I have searched my ageing brain for information on the fire that closed The Rialto for the first time.
The film that was showing was Von Ryan’s Express with Audey Murphy starring in it.
Roy Rogers, the Singing Cowboy, and Trigger
The ending came when the train caught fire and I still recall the hugely colourful publicity poster on the building between the cinema and Bobby Allen’s shop.
There were hopes for a time that The Rialto would become the site for a new Health Centre in Dumbarton to replace the falling down, jerry-built, second rate job we had built for us in the Artizan.
But I am told this week by a lassie from The Reporter that the former Dumbarton bingo hall has gone on the property market for around £500,000.
Who remembers the Orange Hall, the Masonic Hall, the Post Office and Lennox Technical College behind which The Big Green – Dumbarton Bowling Club as it is still known – was secreted away? No Catholics allowed in.
Then there was Robertson’s builders’ yard, the stables where the Store milk horses were, Kane’s and Colville’s pends and the Vatican – so called because all the council houses in it had been rented out to Catholics.
There was Alex Murphy’s barber shop, Kershaw’s general store, McDougall’s the drysalter, the College Bar and Folan’s bakery, Joe the Cobbler’s, Jackie Douglas’s barber shop and Porciani’s, another famous fish and chip shop.
There was too Jeannie McFall’s newsagent’s shop and Granny Russell’s Irish shop. John Mullen’s record shop, Thomson the baker’s and the Market Garage which had been a place where cattle were bought and sold – and sometimes escaped.
Think back, do you remember any more names above the shops? Or the Lennox Technical College, Bill Buchanan’s Youth Employment office and the Department of Employment office, which was affectionately known as The Burroo.
And the telephone boxes, the wayside bible, Dr Jimmy Goldie’s surgery, Minnie Steel”s sweetie shop, the Council rent office and Tom Spowart’s Burgh Engineer’s and architect’s office?
Perhaps you can recall the police marksman being called out to shoot the occasional runaway bull on its way to the slaughterhouse on the Common?
The Rialto was converted into a bingo hall in 1994 and operated as such for 26 more years before it closed in 2020 and was left vacant.
However, a police raid three years later uncovered a cannabis farm with more than 1,100 plants worth more than £300,000 stashed away there.

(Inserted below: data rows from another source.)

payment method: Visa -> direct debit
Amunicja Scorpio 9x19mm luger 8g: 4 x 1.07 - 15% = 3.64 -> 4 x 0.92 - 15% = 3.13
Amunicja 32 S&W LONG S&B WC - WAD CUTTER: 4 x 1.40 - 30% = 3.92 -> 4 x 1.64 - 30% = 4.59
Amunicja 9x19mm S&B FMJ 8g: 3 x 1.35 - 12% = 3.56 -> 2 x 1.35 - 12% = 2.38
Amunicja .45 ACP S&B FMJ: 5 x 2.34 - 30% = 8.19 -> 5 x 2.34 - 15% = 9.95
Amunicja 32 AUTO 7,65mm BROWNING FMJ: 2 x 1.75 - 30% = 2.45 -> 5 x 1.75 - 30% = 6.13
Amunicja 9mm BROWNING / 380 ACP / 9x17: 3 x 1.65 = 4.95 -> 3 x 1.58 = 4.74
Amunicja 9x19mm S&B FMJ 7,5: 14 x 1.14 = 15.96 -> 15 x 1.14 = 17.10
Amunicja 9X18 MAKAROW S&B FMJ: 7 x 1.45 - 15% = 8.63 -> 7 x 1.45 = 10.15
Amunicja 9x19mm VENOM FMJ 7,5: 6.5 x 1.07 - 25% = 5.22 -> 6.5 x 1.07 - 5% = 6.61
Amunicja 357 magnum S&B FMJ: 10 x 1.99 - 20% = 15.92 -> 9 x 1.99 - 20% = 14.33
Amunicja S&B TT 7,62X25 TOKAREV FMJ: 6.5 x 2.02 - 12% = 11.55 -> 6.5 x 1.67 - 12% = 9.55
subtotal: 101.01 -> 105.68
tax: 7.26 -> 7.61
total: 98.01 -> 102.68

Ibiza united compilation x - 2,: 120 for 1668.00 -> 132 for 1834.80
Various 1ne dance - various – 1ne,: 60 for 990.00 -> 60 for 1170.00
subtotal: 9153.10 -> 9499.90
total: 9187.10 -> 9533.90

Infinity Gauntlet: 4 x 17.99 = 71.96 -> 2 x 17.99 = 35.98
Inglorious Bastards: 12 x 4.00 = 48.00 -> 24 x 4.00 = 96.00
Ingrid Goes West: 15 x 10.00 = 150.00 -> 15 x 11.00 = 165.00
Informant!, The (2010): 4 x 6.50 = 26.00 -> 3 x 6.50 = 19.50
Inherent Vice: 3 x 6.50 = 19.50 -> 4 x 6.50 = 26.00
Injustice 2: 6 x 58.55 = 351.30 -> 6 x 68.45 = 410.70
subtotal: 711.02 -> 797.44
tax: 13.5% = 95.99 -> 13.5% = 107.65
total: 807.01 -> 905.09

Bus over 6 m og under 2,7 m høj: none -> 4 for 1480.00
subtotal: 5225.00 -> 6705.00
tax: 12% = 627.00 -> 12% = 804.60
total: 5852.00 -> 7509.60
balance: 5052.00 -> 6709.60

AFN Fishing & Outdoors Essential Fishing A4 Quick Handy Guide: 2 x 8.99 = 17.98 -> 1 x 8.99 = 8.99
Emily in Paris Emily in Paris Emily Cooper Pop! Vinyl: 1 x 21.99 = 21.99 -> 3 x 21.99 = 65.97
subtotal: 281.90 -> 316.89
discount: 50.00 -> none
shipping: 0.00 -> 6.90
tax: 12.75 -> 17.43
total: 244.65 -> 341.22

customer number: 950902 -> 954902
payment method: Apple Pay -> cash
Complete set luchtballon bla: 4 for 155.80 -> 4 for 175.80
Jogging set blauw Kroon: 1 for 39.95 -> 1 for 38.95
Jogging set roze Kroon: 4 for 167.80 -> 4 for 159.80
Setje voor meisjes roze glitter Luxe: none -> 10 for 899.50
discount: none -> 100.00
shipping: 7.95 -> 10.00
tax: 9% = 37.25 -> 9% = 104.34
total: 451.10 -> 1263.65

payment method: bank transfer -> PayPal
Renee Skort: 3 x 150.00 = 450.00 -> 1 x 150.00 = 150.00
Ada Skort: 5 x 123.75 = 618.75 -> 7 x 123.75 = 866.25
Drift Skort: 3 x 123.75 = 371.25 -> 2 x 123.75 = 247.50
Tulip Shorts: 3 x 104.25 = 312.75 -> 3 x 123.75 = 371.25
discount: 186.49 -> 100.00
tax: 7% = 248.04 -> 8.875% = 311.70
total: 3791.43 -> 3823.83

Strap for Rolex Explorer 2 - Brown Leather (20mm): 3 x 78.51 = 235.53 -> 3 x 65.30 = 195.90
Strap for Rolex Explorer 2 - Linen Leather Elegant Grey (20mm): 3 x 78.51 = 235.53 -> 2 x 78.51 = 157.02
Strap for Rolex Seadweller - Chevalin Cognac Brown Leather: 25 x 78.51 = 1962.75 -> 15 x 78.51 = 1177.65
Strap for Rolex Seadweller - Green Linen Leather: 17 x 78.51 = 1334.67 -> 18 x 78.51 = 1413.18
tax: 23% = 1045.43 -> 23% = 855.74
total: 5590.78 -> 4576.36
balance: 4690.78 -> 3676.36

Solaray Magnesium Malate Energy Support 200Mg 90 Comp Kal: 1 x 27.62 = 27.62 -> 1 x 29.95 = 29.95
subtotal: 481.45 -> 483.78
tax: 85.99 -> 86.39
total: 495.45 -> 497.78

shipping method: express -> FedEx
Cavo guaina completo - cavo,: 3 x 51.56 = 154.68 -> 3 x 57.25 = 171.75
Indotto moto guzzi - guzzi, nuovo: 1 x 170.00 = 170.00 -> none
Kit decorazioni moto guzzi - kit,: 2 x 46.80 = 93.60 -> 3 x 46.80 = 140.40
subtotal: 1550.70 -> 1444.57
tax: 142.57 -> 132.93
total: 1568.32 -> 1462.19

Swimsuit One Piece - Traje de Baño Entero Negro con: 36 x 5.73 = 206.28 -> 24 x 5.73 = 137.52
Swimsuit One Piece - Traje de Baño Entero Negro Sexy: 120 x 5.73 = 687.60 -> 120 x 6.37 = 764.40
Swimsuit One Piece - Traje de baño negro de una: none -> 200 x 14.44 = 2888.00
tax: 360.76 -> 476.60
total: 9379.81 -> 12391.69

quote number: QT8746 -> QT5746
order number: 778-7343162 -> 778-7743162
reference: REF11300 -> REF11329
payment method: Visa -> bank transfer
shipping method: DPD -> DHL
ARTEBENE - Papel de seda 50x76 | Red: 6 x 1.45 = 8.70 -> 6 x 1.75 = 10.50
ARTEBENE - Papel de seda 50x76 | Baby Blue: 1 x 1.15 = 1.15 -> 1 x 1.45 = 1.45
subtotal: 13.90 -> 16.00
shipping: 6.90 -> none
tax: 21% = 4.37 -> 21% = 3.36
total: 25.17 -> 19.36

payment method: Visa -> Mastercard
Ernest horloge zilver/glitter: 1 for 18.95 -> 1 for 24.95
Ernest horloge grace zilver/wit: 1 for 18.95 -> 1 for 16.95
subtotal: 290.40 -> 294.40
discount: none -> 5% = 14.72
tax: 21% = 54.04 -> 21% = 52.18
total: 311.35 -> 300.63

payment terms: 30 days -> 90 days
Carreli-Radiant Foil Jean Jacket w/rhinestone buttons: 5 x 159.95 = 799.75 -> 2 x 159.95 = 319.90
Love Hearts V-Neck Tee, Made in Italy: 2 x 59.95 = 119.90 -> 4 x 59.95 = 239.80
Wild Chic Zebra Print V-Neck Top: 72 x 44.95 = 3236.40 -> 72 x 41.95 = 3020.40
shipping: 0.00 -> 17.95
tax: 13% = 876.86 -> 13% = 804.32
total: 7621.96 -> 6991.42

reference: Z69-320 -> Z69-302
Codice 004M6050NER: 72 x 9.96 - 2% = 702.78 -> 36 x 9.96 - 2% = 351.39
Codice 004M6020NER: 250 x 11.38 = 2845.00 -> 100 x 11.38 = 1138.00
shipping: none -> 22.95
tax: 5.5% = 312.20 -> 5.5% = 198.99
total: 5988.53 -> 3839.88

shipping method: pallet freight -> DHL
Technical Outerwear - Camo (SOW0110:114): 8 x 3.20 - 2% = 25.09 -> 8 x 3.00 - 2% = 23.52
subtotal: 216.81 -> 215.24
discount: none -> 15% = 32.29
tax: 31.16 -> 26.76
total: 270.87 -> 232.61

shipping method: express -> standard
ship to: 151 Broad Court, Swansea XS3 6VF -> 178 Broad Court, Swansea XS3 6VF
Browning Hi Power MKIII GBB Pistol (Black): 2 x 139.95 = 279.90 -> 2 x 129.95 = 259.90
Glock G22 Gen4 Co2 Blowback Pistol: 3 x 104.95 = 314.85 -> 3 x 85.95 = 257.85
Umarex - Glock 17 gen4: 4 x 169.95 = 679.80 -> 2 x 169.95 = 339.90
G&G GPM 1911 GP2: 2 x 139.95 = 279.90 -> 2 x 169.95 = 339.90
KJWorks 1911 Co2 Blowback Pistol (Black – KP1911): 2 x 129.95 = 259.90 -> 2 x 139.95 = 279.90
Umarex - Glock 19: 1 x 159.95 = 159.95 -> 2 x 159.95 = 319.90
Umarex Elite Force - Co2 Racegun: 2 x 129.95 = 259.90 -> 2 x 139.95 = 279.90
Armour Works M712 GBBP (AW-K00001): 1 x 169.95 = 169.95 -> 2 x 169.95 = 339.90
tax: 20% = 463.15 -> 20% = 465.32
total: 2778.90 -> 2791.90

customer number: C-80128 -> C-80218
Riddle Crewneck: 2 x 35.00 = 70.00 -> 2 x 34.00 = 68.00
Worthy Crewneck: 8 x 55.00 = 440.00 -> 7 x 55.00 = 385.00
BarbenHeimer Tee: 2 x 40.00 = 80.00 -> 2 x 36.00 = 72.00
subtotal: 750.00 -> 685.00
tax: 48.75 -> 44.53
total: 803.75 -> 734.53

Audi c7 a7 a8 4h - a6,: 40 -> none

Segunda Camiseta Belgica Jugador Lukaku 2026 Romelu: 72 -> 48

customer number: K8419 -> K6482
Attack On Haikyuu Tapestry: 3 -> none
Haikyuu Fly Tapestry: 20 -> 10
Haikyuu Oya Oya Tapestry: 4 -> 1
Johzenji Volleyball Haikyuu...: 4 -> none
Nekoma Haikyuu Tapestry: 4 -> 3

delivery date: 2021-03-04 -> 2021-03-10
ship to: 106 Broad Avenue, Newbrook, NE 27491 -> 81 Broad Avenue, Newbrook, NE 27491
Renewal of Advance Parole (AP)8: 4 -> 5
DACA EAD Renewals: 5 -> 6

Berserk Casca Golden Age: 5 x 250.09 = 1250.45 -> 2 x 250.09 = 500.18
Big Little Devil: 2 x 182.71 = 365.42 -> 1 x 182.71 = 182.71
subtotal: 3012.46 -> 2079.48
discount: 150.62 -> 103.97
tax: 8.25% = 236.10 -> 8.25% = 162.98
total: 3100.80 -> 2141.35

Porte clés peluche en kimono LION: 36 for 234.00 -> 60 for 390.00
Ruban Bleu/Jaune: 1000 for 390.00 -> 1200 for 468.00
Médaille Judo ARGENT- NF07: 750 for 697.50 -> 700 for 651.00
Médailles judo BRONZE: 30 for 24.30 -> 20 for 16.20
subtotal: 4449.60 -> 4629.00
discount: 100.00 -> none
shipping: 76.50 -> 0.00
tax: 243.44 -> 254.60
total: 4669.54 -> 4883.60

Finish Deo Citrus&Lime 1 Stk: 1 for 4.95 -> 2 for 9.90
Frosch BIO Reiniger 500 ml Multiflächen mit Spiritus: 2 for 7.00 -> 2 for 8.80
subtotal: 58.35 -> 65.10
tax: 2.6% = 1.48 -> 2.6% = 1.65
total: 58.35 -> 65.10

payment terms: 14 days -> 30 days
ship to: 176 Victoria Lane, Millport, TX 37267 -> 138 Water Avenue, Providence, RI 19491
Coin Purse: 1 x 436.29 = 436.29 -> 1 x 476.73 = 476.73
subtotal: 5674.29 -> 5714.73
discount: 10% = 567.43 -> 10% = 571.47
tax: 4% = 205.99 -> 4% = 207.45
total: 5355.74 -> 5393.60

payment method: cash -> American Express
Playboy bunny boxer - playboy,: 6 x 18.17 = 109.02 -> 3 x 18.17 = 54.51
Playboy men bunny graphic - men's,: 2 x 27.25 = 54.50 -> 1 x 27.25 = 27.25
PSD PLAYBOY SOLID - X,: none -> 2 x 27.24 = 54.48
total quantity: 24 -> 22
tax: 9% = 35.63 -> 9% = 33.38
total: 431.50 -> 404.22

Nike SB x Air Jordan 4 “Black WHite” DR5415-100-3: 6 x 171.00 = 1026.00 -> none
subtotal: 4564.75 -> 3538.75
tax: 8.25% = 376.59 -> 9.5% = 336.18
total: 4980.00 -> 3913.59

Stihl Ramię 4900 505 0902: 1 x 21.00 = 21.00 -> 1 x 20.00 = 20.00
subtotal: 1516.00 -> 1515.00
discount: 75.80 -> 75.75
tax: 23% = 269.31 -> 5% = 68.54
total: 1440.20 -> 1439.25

In August last year, four men confessed to growing the plants and living in the hall.

Now the property is back on the market with estate agents, Kirkstone, looking for offers in the region of £495,000.

The schedule states that inside the building, there is a large open hall on the ground floor which leads into a number of rooms, including a catering kitchen.

On the first floor, there are two cinema theatres and a number of offices/store rooms.

“This vast building is available for a wide range of uses, including a nursery, restaurant, religious facility or children’s play area

“The subjects are available to lease on a full repairing and insuring basis, for a term to be agreed, at a rent of £45,000 per annum.”

But does the sweet smell of cannabis still linger in the air there?

If you have any cash to spare after having paid your council tax, your brown bin charge and swept the street outside your house by yourself, you could give a thought to buying The Rialto.

Even if it’s only to feed your craving for nostalgia around the way we were …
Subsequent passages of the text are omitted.